Конечно, они идут, благо что это здесь недалеко, но он преувеличивал. Вообще-то говоря, идти им никуда уже не было нужно, ибо с самого начала они были на месте — и он показал ей на раскрытое окно.

— Что там? — все же спросила Елена Николаевна.

— Конечно же, вертеп, — ответил Сычев.

А окно? Она должна лезть в окно?

— Вот именно, — подтвердил Сычев. — Именно в окно.

— Забавно…

— Не бойтесь, — сказал Сычев, — Здесь совсем не высоко.

И бедной Елене Николаевне пришлось подобрать свою короткую юбку и встать на подоконник.

6

На улице был ясный день, здесь было прохладно и темно. И тихо — ни звука, только что-то шуршало за сомкнутой стенкой кульманов, словно мыши шуршали. Только откуда здесь столько мышей — тишина и шуршание, шуршание и тишина? Голос Елены Николаевны был поневоле тих, она была полна любопытства, но была озадачена.

— Здесь никого нет?

— Тихо, — шепнул ей Сычев, — они здесь. Будьте готовы, они притаились, сейчас…

И тут раздался рев, раздался гогот, Содом и Гоморра и черт знает что. Потом на мгновение воцарилась тишина — похоже, что концерт был отрепетирован и давался не впервые, потом раздался удивленный голос: «Посмотрите, кто пришел к нам на обед». И тут же снова — какой-то коллективный вопль. В воздухе явно пахло каннибализмом. Сычев увидел, что Елена Николаевна несколько обомлела, и решил, что с нее, пожалуй, хватит.

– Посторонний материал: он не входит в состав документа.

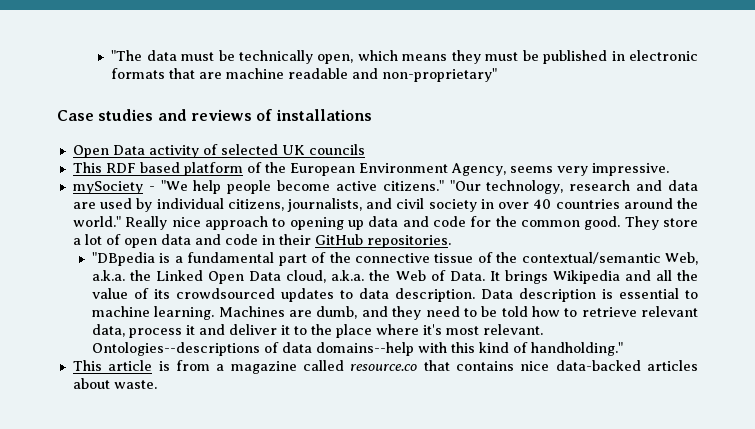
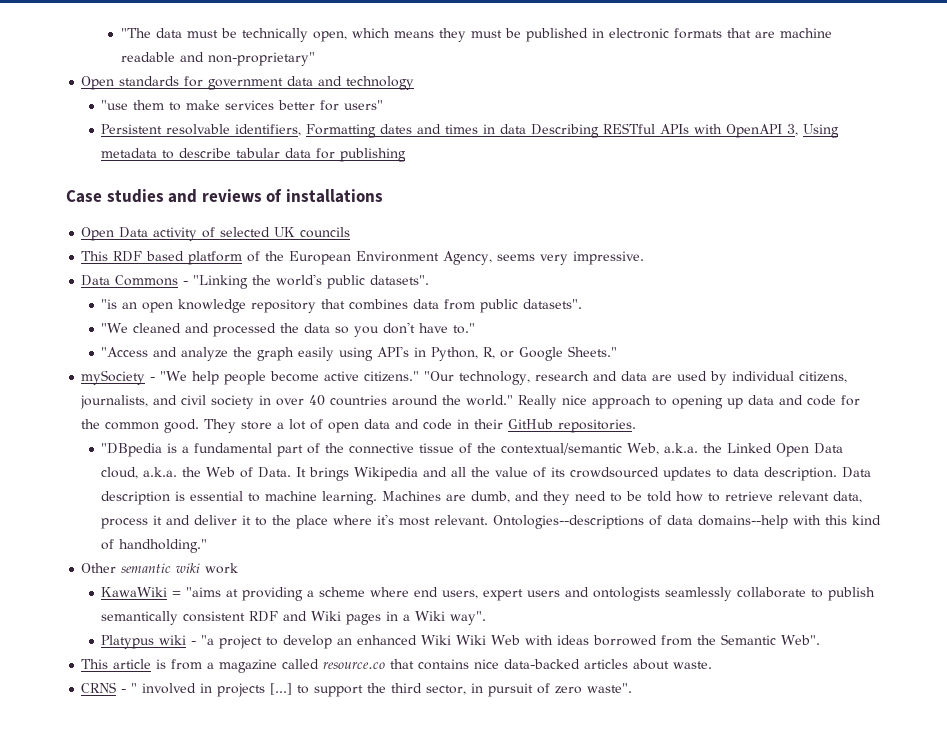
(498, 75) none -> [81,76,415,90] [101,100,384,111] [101,123,840,138] [101,148,407,162] // Open standards for government data and technology // "use them to make services better for users" // Persistent resolvable identifiers, Formatting dates and times in data Describing RESTful APIs with OpenAPI 3, Using metadata to describe tabular data for publishing
(669, 169) none -> [81,274,430,289] [101,299,583,313] [101,322,476,337] [101,346,618,361] // Data Commons - "Linking the world's public datasets". // "is an open knowledge repository that combines data from public datasets". // "We cleaned and processed the data so you don't have to." // "Access and analyze the graph easily using API's in Python, R, or Google Sheets."
(624, 349) none -> [81,563,239,574] [101,587,876,601] [101,611,487,625] [101,634,821,649] // Other semantic wiki work // KawaWiki = "aims at providing a scheme where end users, expert users and ontologists seamlessly collaborate to publish semantically consistent RDF and Wiki pages in a Wiki way". // Platypus wiki - "a project to develop an enhanced Wiki Wiki Web with ideas borrowed from the Semantic Web".
(157, 384) none -> [81,682,633,697] // CRNS - " involved in projects [...] to support the third sector, in pursuit of zero waste".

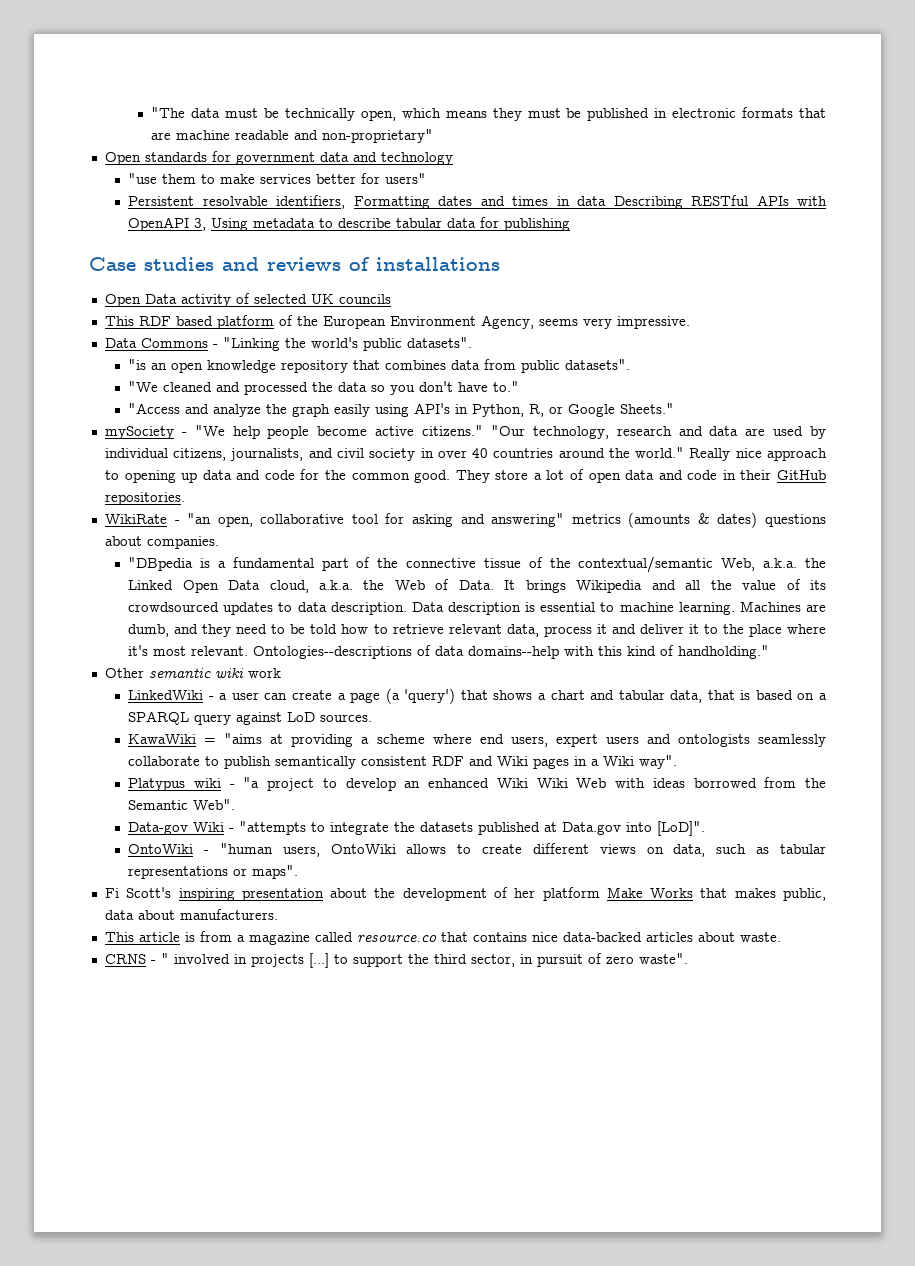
(637, 426) none -> [104,512,827,528] [104,536,219,549] // WikiRate - "an open, collaborative tool for asking and answering" metrics (amounts & dates) questions about companies.
(239, 568) none -> [128,688,828,704] [128,711,373,725] // LinkedWiki - a user can create a page (a 'query') that shows a chart and tabular data, that is based on a SPARQL query against LoD sources.
(821, 640) none -> [128,821,706,836] [128,843,827,857] [128,865,299,879] [104,887,826,901] [104,909,278,920] // Data-gov Wiki - "attempts to integrate the datasets published at Data.gov into [LoD]". // OntoWiki - "human users, OntoWiki allows to create different views on data, such as tabular representations or maps". // Fi Scott's inspiring presentation about the development of her platform Make Works that makes public, data about manufacturers.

— Эй, вы! — крикнул он тем, кто, шурша, притаился во тьме. — Хватит. Мы пришли к вам с Еленой Николаевной…

Гогот и вой.

— Сумасшедший дом, — сказал Сычев в шуршащей тишине. Он знал свою роль назубок, он сердился почти естественно, он подал Елене Николаевне руку, и она спрыгнула на пол. — И здесь вот, в этих эстетически антисанитарных условиях проходит жизнь, — сетовал он, и в голосе его было разочарование. — А кролю того — что здесь за люди: вон они, притаились, ведь жизни от них — никакой! Мерзавец на мерзавце. Заметьте, что при всем при этом они страшатся света и сидят себе потихоньку в углу. Там вам и место, — крикнул он тем, шаркунам, — там вам и место, оставайтесь там навсегда, дети преисподней, я заклинаю вас магическими формулами Люцифера и Бегемота, дьяволов тьмы, я обрекаю вас на вечное молчание, ваши души после никчемной жизни попадут в ад, в то время как я — человек достойный в высшей мере — буду наслаждаться в раю.